Despite the agency expanding the FDP rule in 2020 to increase restrictions on foreign exports to Huawei (see 2008170029 and 2005150058), the agency “has brought limited regulatory actions against companies for violating the expanded” rule, the report said. “This stands in contrast to other export control regulations -- such as those on Iran, which have led to numerous investigations and substantial penalties -- and in spite of evidence suggesting exporters have violated the rule.”
The commission specifically pointed to Seagate Technology, a company that Senate Commerce Committee Republicans last year told the Bureau of Industry and Security was violating export controls against Huawei (see 2110260040). BIS has yet to announce an enforcement action against Seagate, but the company in October said it received a proposed charging letter from BIS (see 2210260022).
“Without more committed U.S. government export control enforcement action, exporters may continue to assess that they face little downside risk from failing to adhere to export restrictions on Chinese firms,” the commission said. A BIS spokesperson declined to comment.
Commissioner Michael Wessel said China “has made major strides” technologically, specifically naming the quantum computing sector. “Congress, the administration, the American people are focused on this,” said Wessel, president of the Wessel Group, a Washington-based consulting firm. “We've made some investments this year, but much more needs to be done.”
Scissors was more critical of the U.S. approach, saying it’s “just starting to respond in a race that China has been running for years.” He said the U.S. needs to better combine domestic investment with trade restrictions to stay ahead.
“If you are running faster and then giving your water to your opponent, it's more likely your opponent is going to run faster than they would otherwise,” Scissors said. “Stop sharing, involuntarily or voluntarily, your technology, and you have a better chance to win the race.”
The commission said Congress should demand more accountability from Commerce.

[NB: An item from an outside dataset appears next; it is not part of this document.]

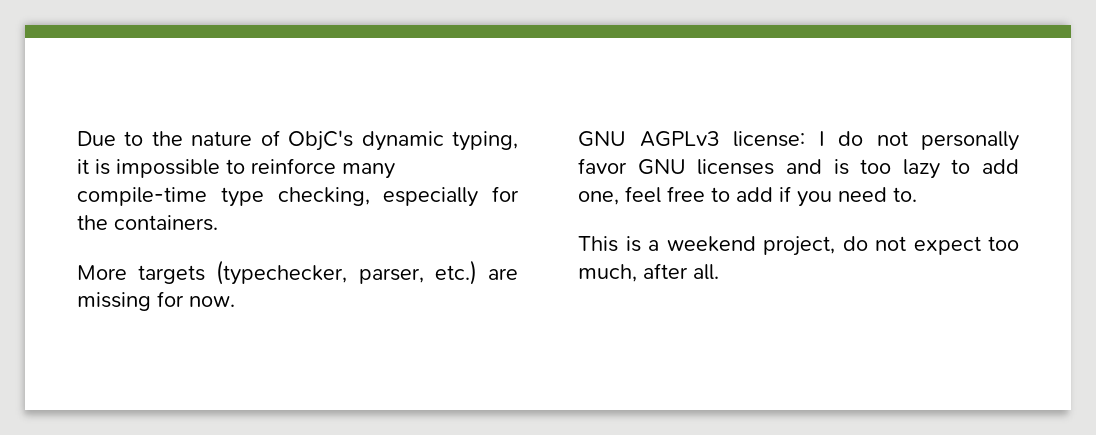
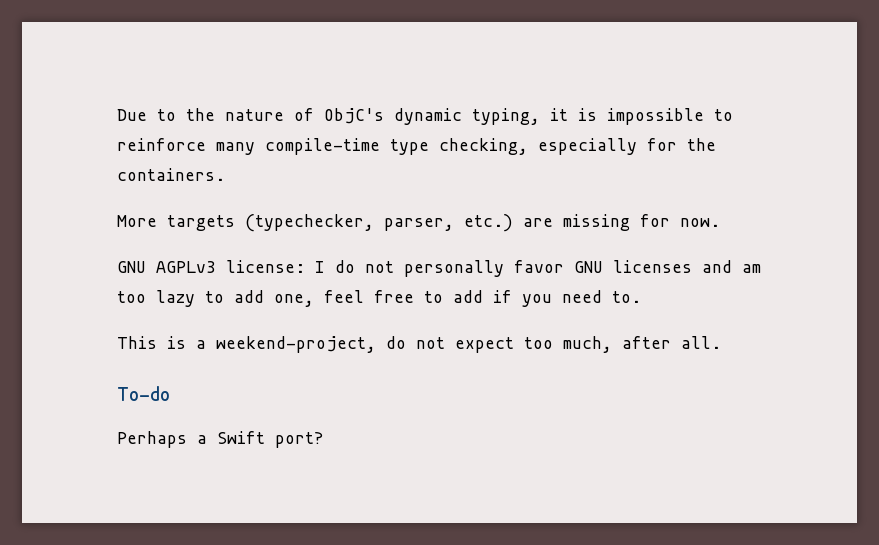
[833,159,849,175] is -> [742,264,761,273] am
[666,236,835,256] weekend project, -> [216,336,376,353] weekend-project,
(719, 272) none -> [117,386,170,401] [117,431,323,448] // To-do // Perhaps a Swift port?

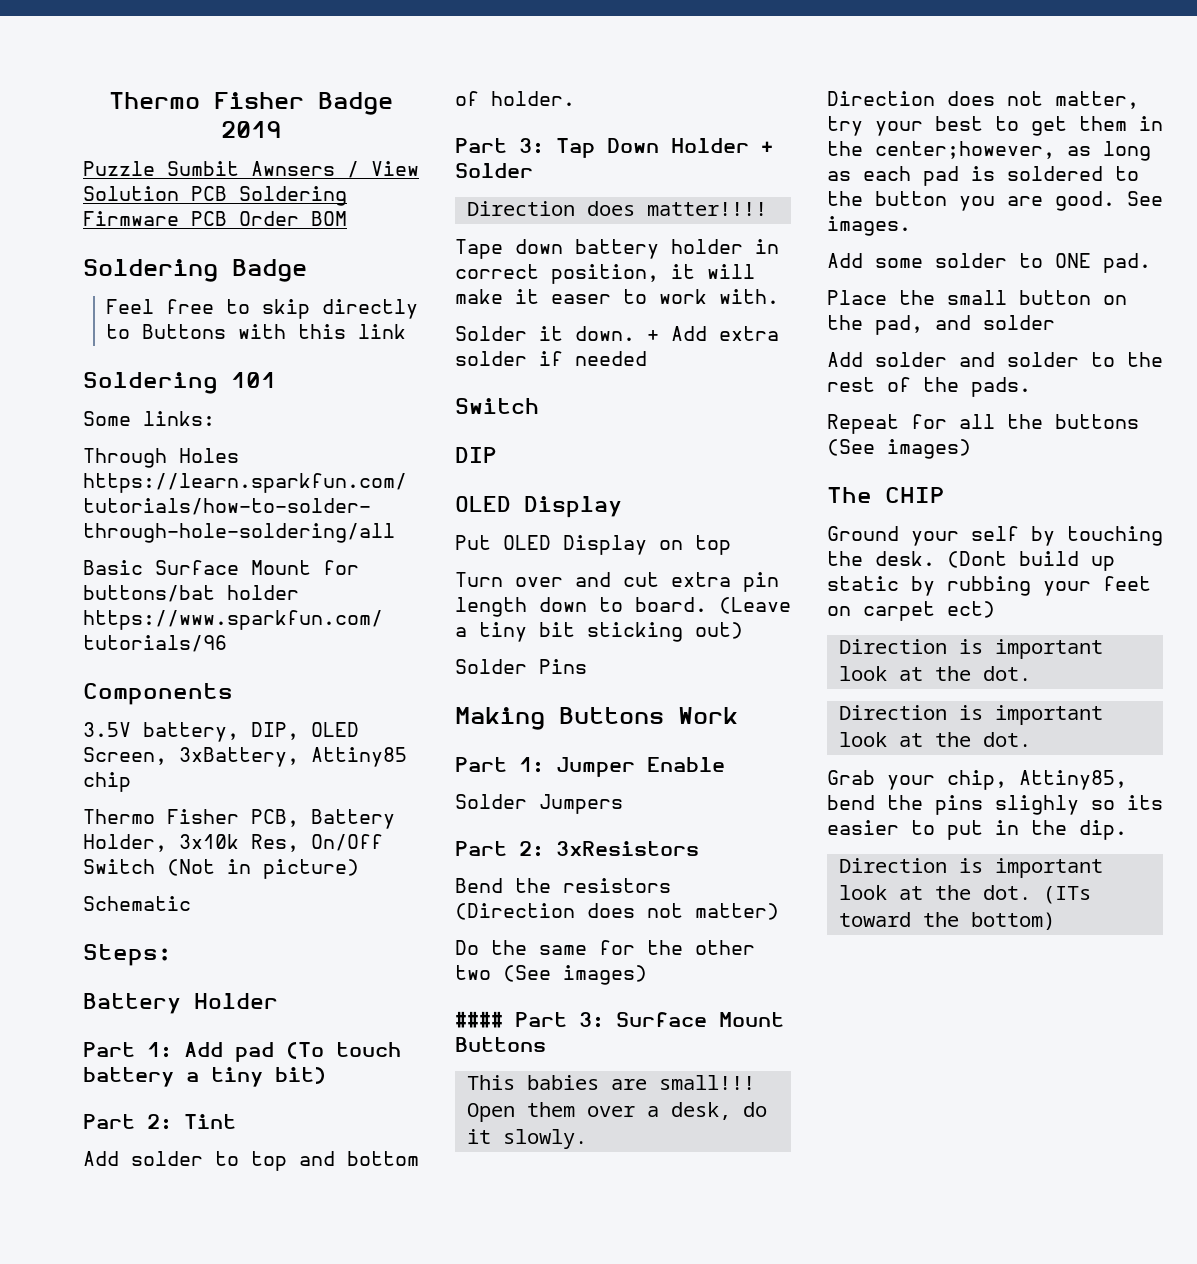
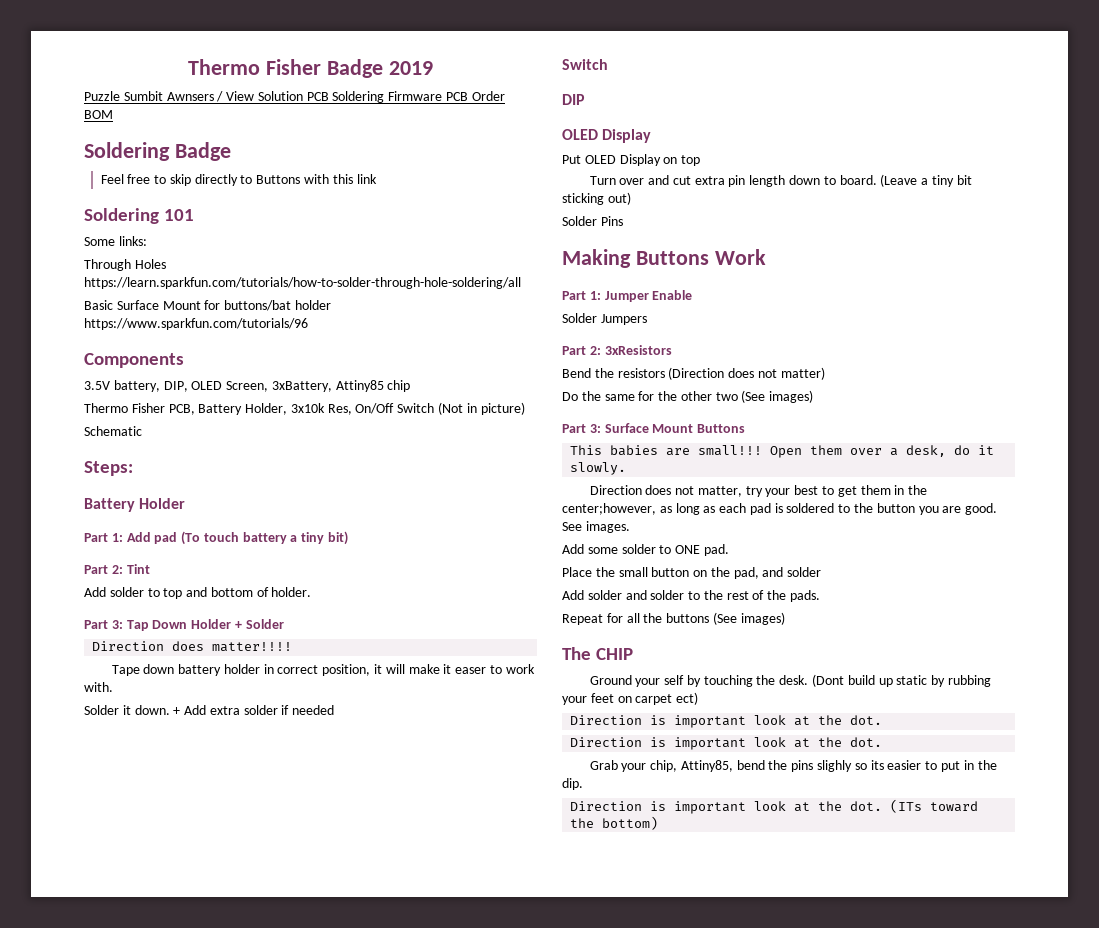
[455,1011,503,1028] #### -> (814, 396) none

Lawmakers should require the agency to provide semiannual reports on its enforcement of its foreign direct product rules and its approvals of export license applications for entities seeking to export to China items controlled for national security reasons. The report shouldn’t name specific U.S. exporters but should include statistics on the number of licenses Commerce has approved, the number of licenses approved for each destination, the item classifications for each license, the value of the exports and the reason Commerce approved each license.
Another recommendation said Congress should require the Office of the U.S. Trade Representative to create an “updateable” list of Chinese firms operating in critical sectors and “found to have benefited from coercive intellectual property transfer, including theft.” Commerce would deny export licenses to those companies for a “rolling period of five years,” and Treasury would ban investments in those entities, the report said.
The commission last year said the U.S. should screen outbound investments to China to prevent transfers of sensitive technologies, and commissioners this week again stressed that an outbound investment review mechanism is needed. Scissors said the U.S. needs better insight into whether it’s allowing investments that support China’s military, human rights violations or sanctioned entities.
“We have export controls, meaning you're not supposed to send technology to China through exports, but we have no monitoring of U.S. support for Chinese technological development through outbound investment,” Scissors said. “We need to find out where that money is going as best we can.”
Wessel said “capital flows to China across the board are of enormous concern.” The U.S. needs “to get a better handle” on those investments. “There has been some progress,” he said, but “it needs to be much more.”